* **Provided information**:

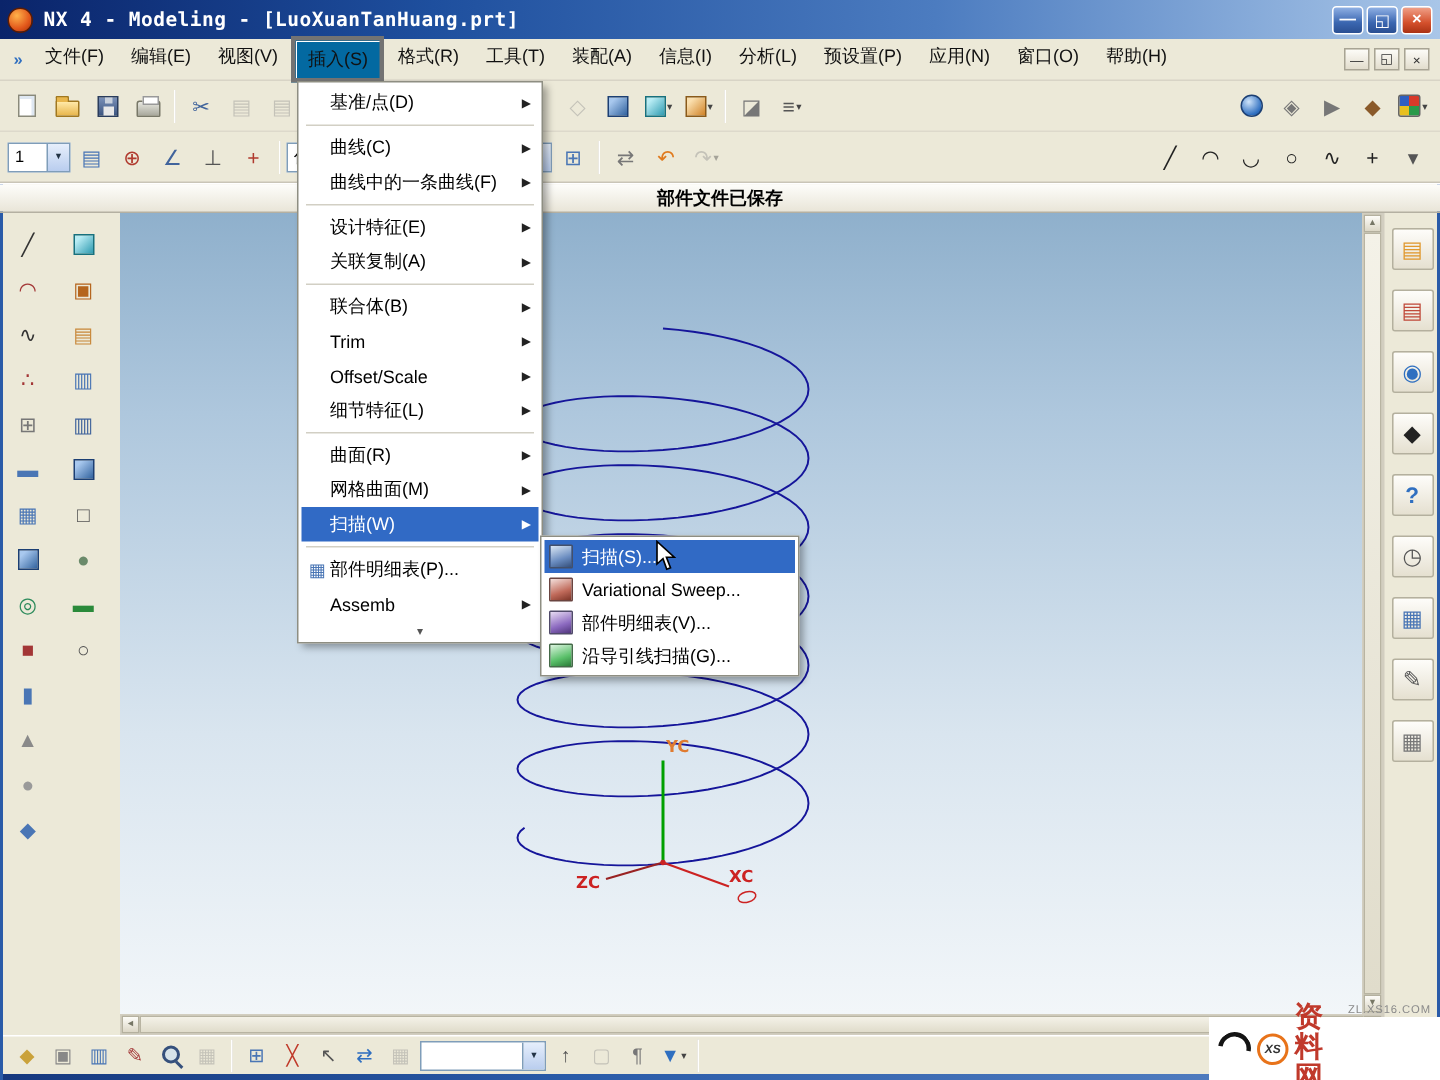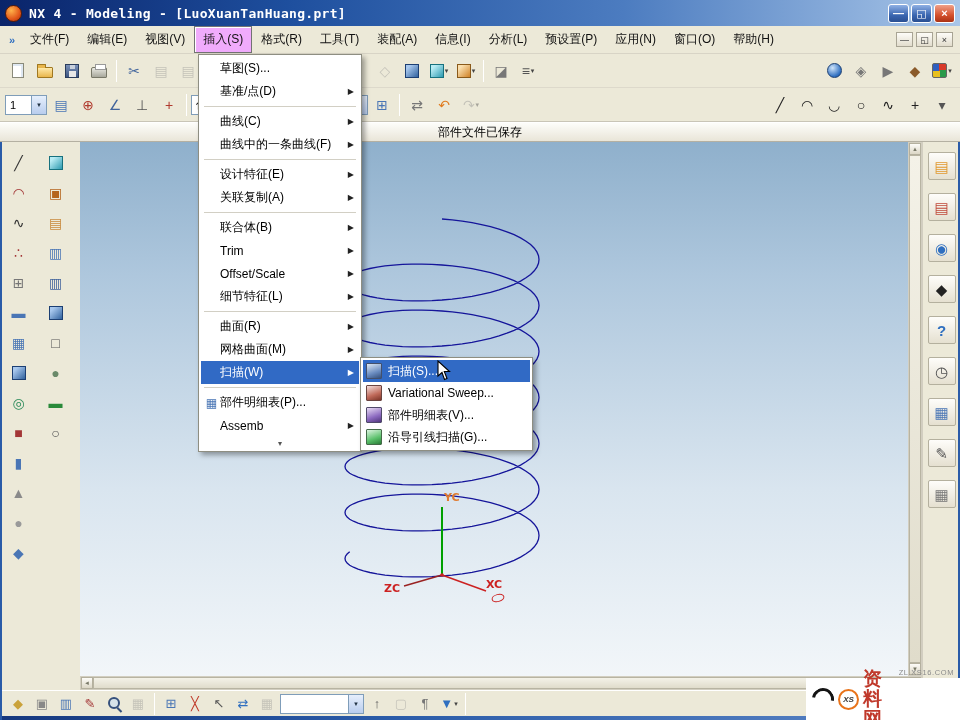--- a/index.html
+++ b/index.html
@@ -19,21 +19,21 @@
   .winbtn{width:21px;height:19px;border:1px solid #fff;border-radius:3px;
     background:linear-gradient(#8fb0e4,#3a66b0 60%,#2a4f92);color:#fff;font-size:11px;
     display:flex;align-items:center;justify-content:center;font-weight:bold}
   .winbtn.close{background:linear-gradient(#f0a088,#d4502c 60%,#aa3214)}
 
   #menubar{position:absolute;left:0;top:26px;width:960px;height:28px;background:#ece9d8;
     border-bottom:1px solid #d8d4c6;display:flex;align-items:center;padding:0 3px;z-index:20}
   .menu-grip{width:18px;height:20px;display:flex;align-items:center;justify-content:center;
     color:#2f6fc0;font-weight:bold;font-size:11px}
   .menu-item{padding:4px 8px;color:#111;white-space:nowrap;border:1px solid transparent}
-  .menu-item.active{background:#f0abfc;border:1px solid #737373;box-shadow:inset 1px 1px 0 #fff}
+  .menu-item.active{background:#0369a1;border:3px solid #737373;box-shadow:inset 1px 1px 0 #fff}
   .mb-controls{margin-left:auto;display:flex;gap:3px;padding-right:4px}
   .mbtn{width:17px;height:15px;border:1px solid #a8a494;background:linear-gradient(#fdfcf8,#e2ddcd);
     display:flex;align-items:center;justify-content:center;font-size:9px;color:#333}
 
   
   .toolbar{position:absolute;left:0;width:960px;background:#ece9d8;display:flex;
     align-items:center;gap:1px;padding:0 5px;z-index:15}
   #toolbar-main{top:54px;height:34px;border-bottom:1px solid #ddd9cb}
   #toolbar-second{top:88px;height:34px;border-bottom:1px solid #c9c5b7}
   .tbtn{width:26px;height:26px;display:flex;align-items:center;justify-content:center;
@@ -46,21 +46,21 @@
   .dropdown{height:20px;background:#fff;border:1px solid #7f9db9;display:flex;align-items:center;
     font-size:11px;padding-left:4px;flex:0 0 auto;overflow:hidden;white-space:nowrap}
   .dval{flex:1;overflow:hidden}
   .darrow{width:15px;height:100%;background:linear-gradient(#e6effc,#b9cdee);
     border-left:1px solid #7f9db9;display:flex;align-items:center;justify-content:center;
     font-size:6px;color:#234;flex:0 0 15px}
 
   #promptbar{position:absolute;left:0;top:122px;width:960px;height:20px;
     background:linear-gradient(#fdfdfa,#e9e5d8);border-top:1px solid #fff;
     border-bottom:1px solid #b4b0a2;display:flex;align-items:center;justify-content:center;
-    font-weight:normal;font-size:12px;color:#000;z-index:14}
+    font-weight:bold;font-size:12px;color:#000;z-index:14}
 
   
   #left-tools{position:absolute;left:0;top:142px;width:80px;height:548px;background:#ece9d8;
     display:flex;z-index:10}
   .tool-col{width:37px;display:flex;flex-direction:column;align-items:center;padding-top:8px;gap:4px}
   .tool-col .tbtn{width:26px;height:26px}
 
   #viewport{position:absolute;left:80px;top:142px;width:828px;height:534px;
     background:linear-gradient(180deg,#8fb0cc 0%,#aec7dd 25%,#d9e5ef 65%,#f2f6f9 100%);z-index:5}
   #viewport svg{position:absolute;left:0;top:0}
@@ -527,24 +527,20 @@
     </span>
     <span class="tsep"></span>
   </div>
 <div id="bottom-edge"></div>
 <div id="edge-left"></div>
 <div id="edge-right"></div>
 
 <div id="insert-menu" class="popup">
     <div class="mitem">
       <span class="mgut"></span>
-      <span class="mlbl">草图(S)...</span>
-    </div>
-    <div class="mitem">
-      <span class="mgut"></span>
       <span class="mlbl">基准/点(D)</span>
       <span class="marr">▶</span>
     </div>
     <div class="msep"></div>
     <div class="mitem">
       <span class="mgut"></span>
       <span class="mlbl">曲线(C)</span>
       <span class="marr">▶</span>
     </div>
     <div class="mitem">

* **Directions for this task**: The entries are to be transcribed word for word, without their images.

* **Your solution**:
--- a/index.html
+++ b/index.html
@@ -19,21 +19,21 @@
   .winbtn{width:21px;height:19px;border:1px solid #fff;border-radius:3px;
     background:linear-gradient(#8fb0e4,#3a66b0 60%,#2a4f92);color:#fff;font-size:11px;
     display:flex;align-items:center;justify-content:center;font-weight:bold}
   .winbtn.close{background:linear-gradient(#f0a088,#d4502c 60%,#aa3214)}
 
   #menubar{position:absolute;left:0;top:26px;width:960px;height:28px;background:#ece9d8;
     border-bottom:1px solid #d8d4c6;display:flex;align-items:center;padding:0 3px;z-index:20}
   .menu-grip{width:18px;height:20px;display:flex;align-items:center;justify-content:center;
     color:#2f6fc0;font-weight:bold;font-size:11px}
   .menu-item{padding:4px 8px;color:#111;white-space:nowrap;border:1px solid transparent}
-  .menu-item.active{background:#f0abfc;border:1px solid #737373;box-shadow:inset 1px 1px 0 #fff}
+  .menu-item.active{background:#0369a1;border:3px solid #737373;box-shadow:inset 1px 1px 0 #fff}
   .mb-controls{margin-left:auto;display:flex;gap:3px;padding-right:4px}
   .mbtn{width:17px;height:15px;border:1px solid #a8a494;background:linear-gradient(#fdfcf8,#e2ddcd);
     display:flex;align-items:center;justify-content:center;font-size:9px;color:#333}
 
   
   .toolbar{position:absolute;left:0;width:960px;background:#ece9d8;display:flex;
     align-items:center;gap:1px;padding:0 5px;z-index:15}
   #toolbar-main{top:54px;height:34px;border-bottom:1px solid #ddd9cb}
   #toolbar-second{top:88px;height:34px;border-bottom:1px solid #c9c5b7}
   .tbtn{width:26px;height:26px;display:flex;align-items:center;justify-content:center;
@@ -46,21 +46,21 @@
   .dropdown{height:20px;background:#fff;border:1px solid #7f9db9;display:flex;align-items:center;
     font-size:11px;padding-left:4px;flex:0 0 auto;overflow:hidden;white-space:nowrap}
   .dval{flex:1;overflow:hidden}
   .darrow{width:15px;height:100%;background:linear-gradient(#e6effc,#b9cdee);
     border-left:1px solid #7f9db9;display:flex;align-items:center;justify-content:center;
     font-size:6px;color:#234;flex:0 0 15px}
 
   #promptbar{position:absolute;left:0;top:122px;width:960px;height:20px;
     background:linear-gradient(#fdfdfa,#e9e5d8);border-top:1px solid #fff;
     border-bottom:1px solid #b4b0a2;display:flex;align-items:center;justify-content:center;
-    font-weight:normal;font-size:12px;color:#000;z-index:14}
+    font-weight:bold;font-size:12px;color:#000;z-index:14}
 
   
   #left-tools{position:absolute;left:0;top:142px;width:80px;height:548px;background:#ece9d8;
     display:flex;z-index:10}
   .tool-col{width:37px;display:flex;flex-direction:column;align-items:center;padding-top:8px;gap:4px}
   .tool-col .tbtn{width:26px;height:26px}
 
   #viewport{position:absolute;left:80px;top:142px;width:828px;height:534px;
     background:linear-gradient(180deg,#8fb0cc 0%,#aec7dd 25%,#d9e5ef 65%,#f2f6f9 100%);z-index:5}
   #viewport svg{position:absolute;left:0;top:0}
@@ -527,24 +527,20 @@
     </span>
     <span class="tsep"></span>
   </div>
 <div id="bottom-edge"></div>
 <div id="edge-left"></div>
 <div id="edge-right"></div>
 
 <div id="insert-menu" class="popup">
     <div class="mitem">
       <span class="mgut"></span>
-      <span class="mlbl">草图(S)...</span>
-    </div>
-    <div class="mitem">
-      <span class="mgut"></span>
       <span class="mlbl">基准/点(D)</span>
       <span class="marr">▶</span>
     </div>
     <div class="msep"></div>
     <div class="mitem">
       <span class="mgut"></span>
       <span class="mlbl">曲线(C)</span>
       <span class="marr">▶</span>
     </div>
     <div class="mitem">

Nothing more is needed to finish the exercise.